Similarly, these could be made by simply buying the inserts and brazing them onto the end of a rod with silver solder. Insert gets dull, just re-heat, remove and either index it or replace it. I would recomend the solder method over just a screw as unless you are able to machine a somewhat precision pocket to hold the insert it will move/turn and possilbly damage your piece or worse, yourself. I am a machinist by trade and in a pinch this method is used to make custom form tools for metal lathes or mills. With a good solder bond, you'd be amazed at the abuse the tool assy. can take without failing in metal. I would be so bold as to say damn near imposible to break in wood. On a side note, this is the method they use to hold carbide tips on saw blades and router bits for those that didnt know already 

Chris.


----------



## DanCo (Jun 19, 2010)

After my first set of chisels started to not be enough, I started making all of my turning tools. If you get the right steel its easy. I even make the carbide tips, but I do have family and friends in the metal trades so it is easier for me. One of my neighbors is a farrier and a knife maker so I get his left overs and cutoffs too. It really is satisfying to use your own made tools.


----------



## ChrisForthofer (Jan 1, 2010)

Knucklenut,

I am glad that has worked for you, I guess I was coming from the reference frame of my trade. Most inserted cutting tools use a very closely fit pocket to retain and control the insert in the cut. I was over-thinking a bit as the cutting forces involved in metal FAR exceed that experienced in wood. As long as the insert cant turn or shift which could loosen the screw (which it sounds like you have achieved quite well) which could quickly become unsafe. I love to build my own tools and have recently started making my own hand planes. I am glad there are others who enjoy the challenge and satisfaction (and cost savings!) in building useful tools.

Chris


----------



## newbiewoodworker (Aug 29, 2010)

Chris: Its a bad idea to solder them on… I wouldnt hesitate to Tap them, or even Weld them(as you said… its cheap… when the cutter gets dull, chop off the end, tack on another… ) but not solder… not really enough heat involved, so thus the joint is weaker than the base metal, you want it as strong…


----------



## StumpyNubs (Sep 25, 2010)

For those who have used these carbide cutters, how long do they last before they become dull?


----------



## 33706 (Mar 5, 2008)

I've seen round carbide cutters with a 15-degree undercut that would be perfect for a handheld toolholder.
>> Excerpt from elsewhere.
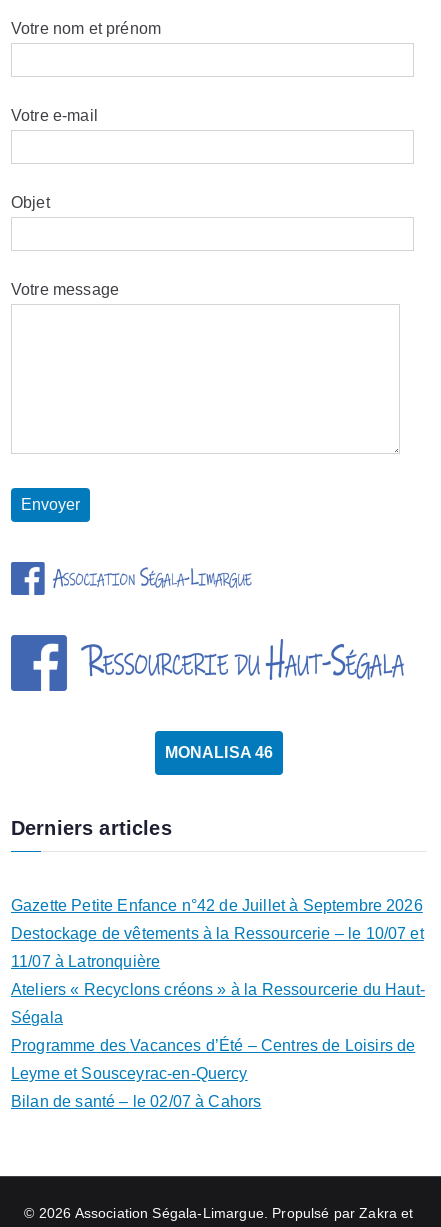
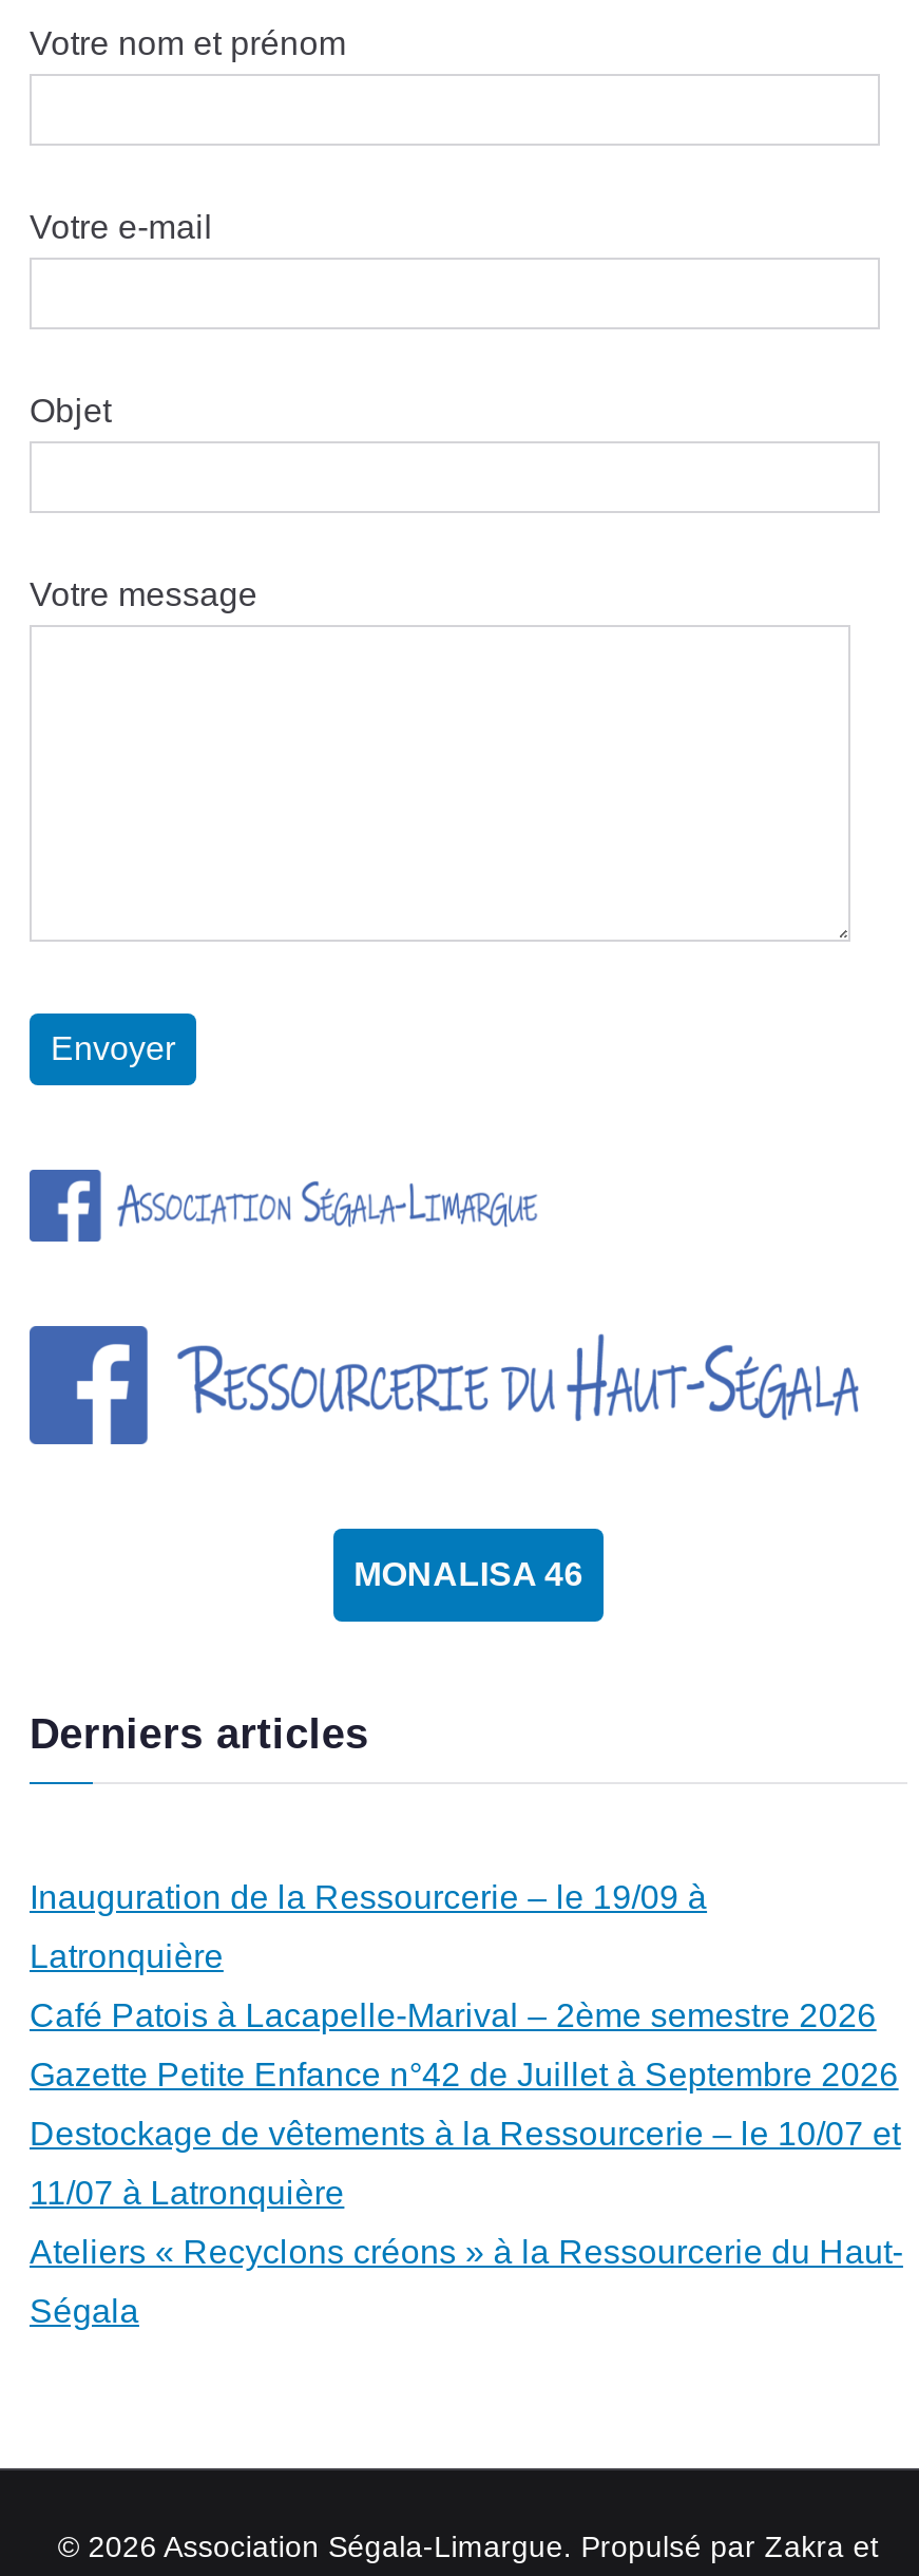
none -> [30,1879,876,2033] Inauguration de la Ressourcerie – le 19/09 à | Latronquière | Café Patois à Lacapelle-Marival – 2ème semestre 2026
moved [11,897,425,1026] -> [30,2056,903,2329]: Gazette Petite Enfance n°42 de Juillet à Septembre 2026 | Destockage de vêtements à la Ressourcerie – le 10/07 et | 11/07 à Latronquière | Ateliers « Recyclons créons » à la Ressourcerie du Haut- | Ségala
[11,1037,415,1110] Programme des Vacances d’Été – Centres de Loisirs de | Leyme et Sousceyrac-en-Quercy | Bilan de santé – le 02/07 à Cahors -> none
Would be great for final smoothing, better than scraping, maybe! I'll just bet the carbide would last a long long time. They attach to machine-shop toolholders with a #8-32 allen-head screw.


----------



## ChrisForthofer (Jan 1, 2010)

Newbie,

We do it on nearly a weekly basis at work and then cut aircraft parts with them after its done. Its how your carbide tips are held on your saw blades, carbide on your router bits. Its beyond common and perfectly safe and beyond strong. And when I say beyond strong, I mean it. I've seen the carbide fail due to bad feeds and speeds and it never fails at the solder joint. Silver solder is not electrical solder, it requires much higher temps to melt and its mechanical properties are NOTHING like lead or tin solders. Some call it brazing, our toolmakers always refer to it as silver soldering. 13 years of using these tools in my trade successfully has more than demonstrated their safety.

Chris.


----------



## 33706 (Mar 5, 2008)

Here's a view of some carbide inserts that can be adapted to a toolholder of your own making. You can scroll this catalog pages and get an idea. These carbide inserts are just a bit bigger than your thumbnail, and I have used them for woodworking in the past. They're deadly sharp! And last a long time. Sorry, I couldn't find any round ones, like the one I used. A single screw thru the center hole is all you need. I remember it was great for hogging out bowls FAST!
http://www.use-enco.com/CGI/INPDFF?PMPAGE=176&PMCTLG=00


----------



## StumpyNubs (Sep 25, 2010)

poopie- Wow, thanks for the link!


----------



## Dautterguy (Feb 7, 2008)

Ladies and Gentlemen, If you go to www.Gobal Tooling.net then look in the Carbide Insert Knives, they are listed @ $1.87 ea. both with a radius and straight. I have purchased before from them.


----------



## 33706 (Mar 5, 2008)

No problem, jim!
Enco used to have an outlet in North Andover, Massachusetts years ago when I lived in that area. In fact, I bought my first 14" Bandsaw from them, was just the typical branded import identical to Delta…$159. Used it for years. Enco always used to be THE place to get machine-shop supplies, and often had specials on store-brand woodworking tools. Great place for us tinkerers!!!


----------



## Vector (Jan 29, 2011)

I saw a nice looking handle/carbide assembly in a magazine at Barnes and Noble Friday. The handle was just an aluminum cylinder that was knurled. Looked an eight grade shop project. It had a steel shaft with a tapped hole to hold the circular carbide tip. My first thought was how easy it would be to make. After reading a couple of reviews, it seems even more so. The company would not sell the circular cutters unless you were a customer of theirs. Whre can you get the circular ones?


----------



## StumpyNubs (Sep 25, 2010)

Vector- I'm not sure about the ones you refer to. But the commercially made carbide turning tools have replacement cutters available for about $15. You can get them at Woodcraft of the internet. Also review this thread for other ideas on carbide cutters.


----------



## joej (Sep 3, 2011)

Old thread-but here is some more recent info.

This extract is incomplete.